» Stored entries
========================
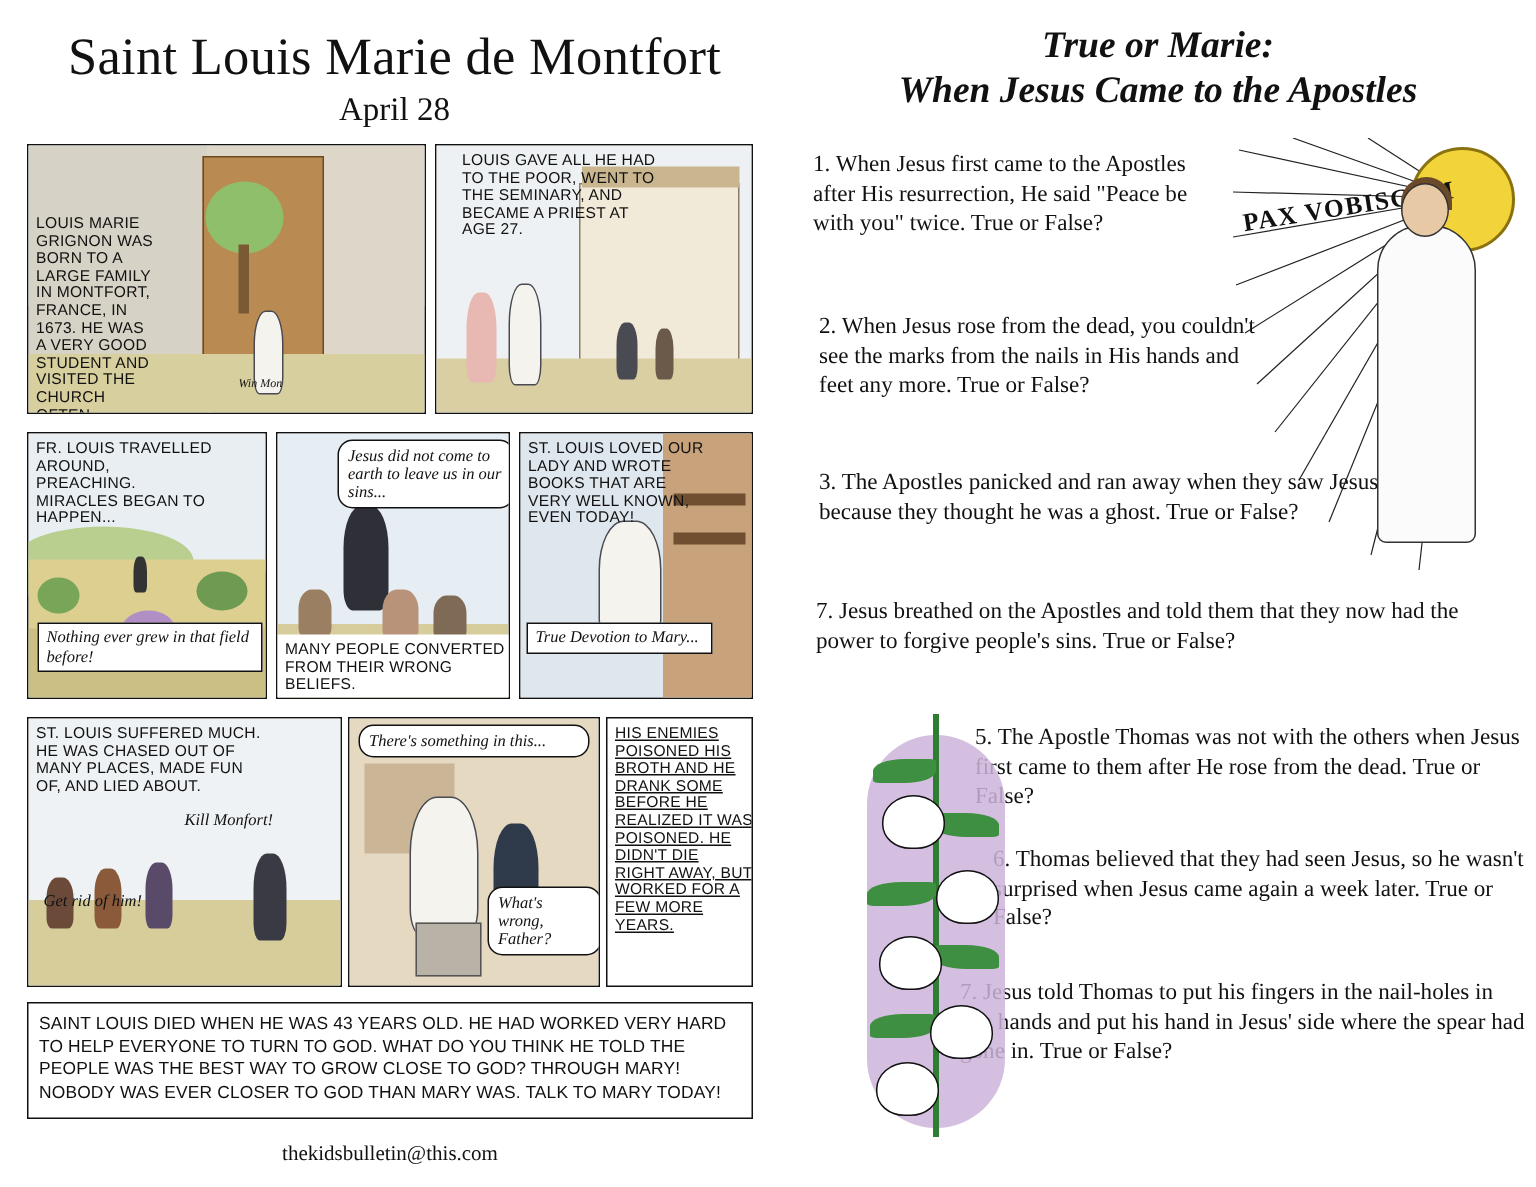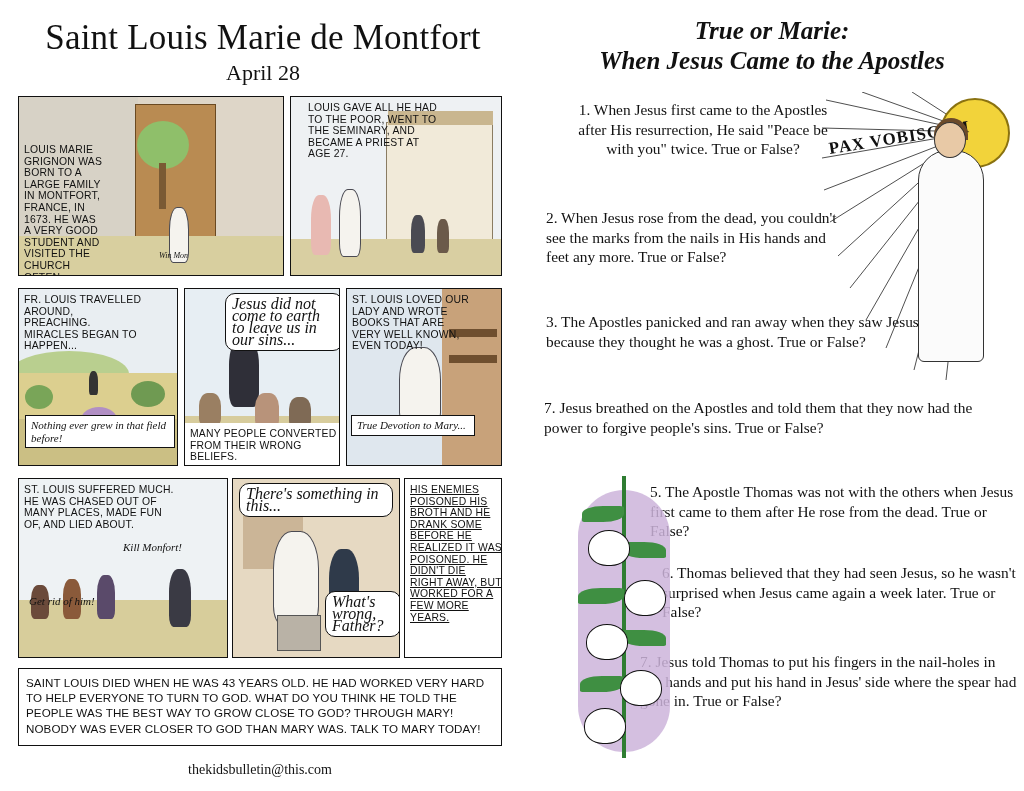--- a/index.html
+++ b/index.html
@@ -63,21 +63,21 @@
   .figure.pink{background:#e8b9b2;}
   .hill{position:absolute;border-radius:50% 50% 0 0;background:#b9cf8f;}
   .purple{position:absolute;background:#b18fc4;border-radius:50%;}
 
   .bubble{
     position:absolute;
     background:#fff;
     border:1.4px solid #111;
     border-radius:10px;
     font-family:"Liberation Serif", serif;
-    font-size:16px;
+    font-size:11px;
     line-height:12px;
     padding:4px 6px;
     z-index:4;
   }
   .bubble.italic{font-style:italic;}
   .caption{
     position:absolute;
     background:#fff;
     border:1.3px solid #111;
     font-size:11px;
@@ -293,21 +293,21 @@
           <line x1="152" y1="40" x2="90" y2="0"></line>
         </g>
       </svg>
       <div class="halo"></div>
       <div class="pax">PAX VOBISCUM</div>
       <div class="robe"></div>
       <div class="hairj"></div>
       <div class="head"></div>
     </div>
 
-    <div class="q" style="left:53px;top:100px;width:260px;text-align:center;">1. When Jesus first came to the Apostles after His resurrection, He said "Peace be with you" twice.  True or False?</div>
+    <div class="q" style="left:22px;top:100px;width:260px;">1. When Jesus first came to the Apostles after His resurrection, He said "Peace be with you" twice.  True or False?</div>
     <div class="q" style="left:26px;top:208px;width:292px;">2. When Jesus rose from the dead, you couldn't see the marks from the nails in His hands and feet any more.  True or False?</div>
     <div class="q" style="left:26px;top:312px;width:378px;">3. The Apostles panicked and ran away when they saw Jesus because they thought he was a ghost.  True or False?</div>
     <div class="q" style="left:24px;top:398px;width:470px;">7. Jesus breathed on the Apostles and told them that they now had the power to forgive people's sins.  True or False?</div>
     <div class="q" style="left:130px;top:482px;width:366px;">5. The Apostle Thomas was not with the others when Jesus first came to them after He rose from the dead.  True or False?</div>
     <div class="q" style="left:142px;top:563px;width:356px;">6. Thomas believed that they had seen Jesus, so he wasn't surprised when Jesus came again a week later.  True or False?</div>
     <div class="q" style="left:120px;top:652px;width:378px;">7. Jesus told Thomas to put his fingers in the nail-holes in His hands and put his hand in Jesus' side where the spear had gone in.  True or False?</div>
 
     <div class="lily">
       <div class="lilybg"></div>
       <div class="stem"></div>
========================
» Exercise brief
Your answer should be every line above, written out exactly, with no pictures.

» Response to this exercise
--- a/index.html
+++ b/index.html
@@ -63,21 +63,21 @@
   .figure.pink{background:#e8b9b2;}
   .hill{position:absolute;border-radius:50% 50% 0 0;background:#b9cf8f;}
   .purple{position:absolute;background:#b18fc4;border-radius:50%;}
 
   .bubble{
     position:absolute;
     background:#fff;
     border:1.4px solid #111;
     border-radius:10px;
     font-family:"Liberation Serif", serif;
-    font-size:16px;
+    font-size:11px;
     line-height:12px;
     padding:4px 6px;
     z-index:4;
   }
   .bubble.italic{font-style:italic;}
   .caption{
     position:absolute;
     background:#fff;
     border:1.3px solid #111;
     font-size:11px;
@@ -293,21 +293,21 @@
           <line x1="152" y1="40" x2="90" y2="0"></line>
         </g>
       </svg>
       <div class="halo"></div>
       <div class="pax">PAX VOBISCUM</div>
       <div class="robe"></div>
       <div class="hairj"></div>
       <div class="head"></div>
     </div>
 
-    <div class="q" style="left:53px;top:100px;width:260px;text-align:center;">1. When Jesus first came to the Apostles after His resurrection, He said "Peace be with you" twice.  True or False?</div>
+    <div class="q" style="left:22px;top:100px;width:260px;">1. When Jesus first came to the Apostles after His resurrection, He said "Peace be with you" twice.  True or False?</div>
     <div class="q" style="left:26px;top:208px;width:292px;">2. When Jesus rose from the dead, you couldn't see the marks from the nails in His hands and feet any more.  True or False?</div>
     <div class="q" style="left:26px;top:312px;width:378px;">3. The Apostles panicked and ran away when they saw Jesus because they thought he was a ghost.  True or False?</div>
     <div class="q" style="left:24px;top:398px;width:470px;">7. Jesus breathed on the Apostles and told them that they now had the power to forgive people's sins.  True or False?</div>
     <div class="q" style="left:130px;top:482px;width:366px;">5. The Apostle Thomas was not with the others when Jesus first came to them after He rose from the dead.  True or False?</div>
     <div class="q" style="left:142px;top:563px;width:356px;">6. Thomas believed that they had seen Jesus, so he wasn't surprised when Jesus came again a week later.  True or False?</div>
     <div class="q" style="left:120px;top:652px;width:378px;">7. Jesus told Thomas to put his fingers in the nail-holes in His hands and put his hand in Jesus' side where the spear had gone in.  True or False?</div>
 
     <div class="lily">
       <div class="lilybg"></div>
       <div class="stem"></div>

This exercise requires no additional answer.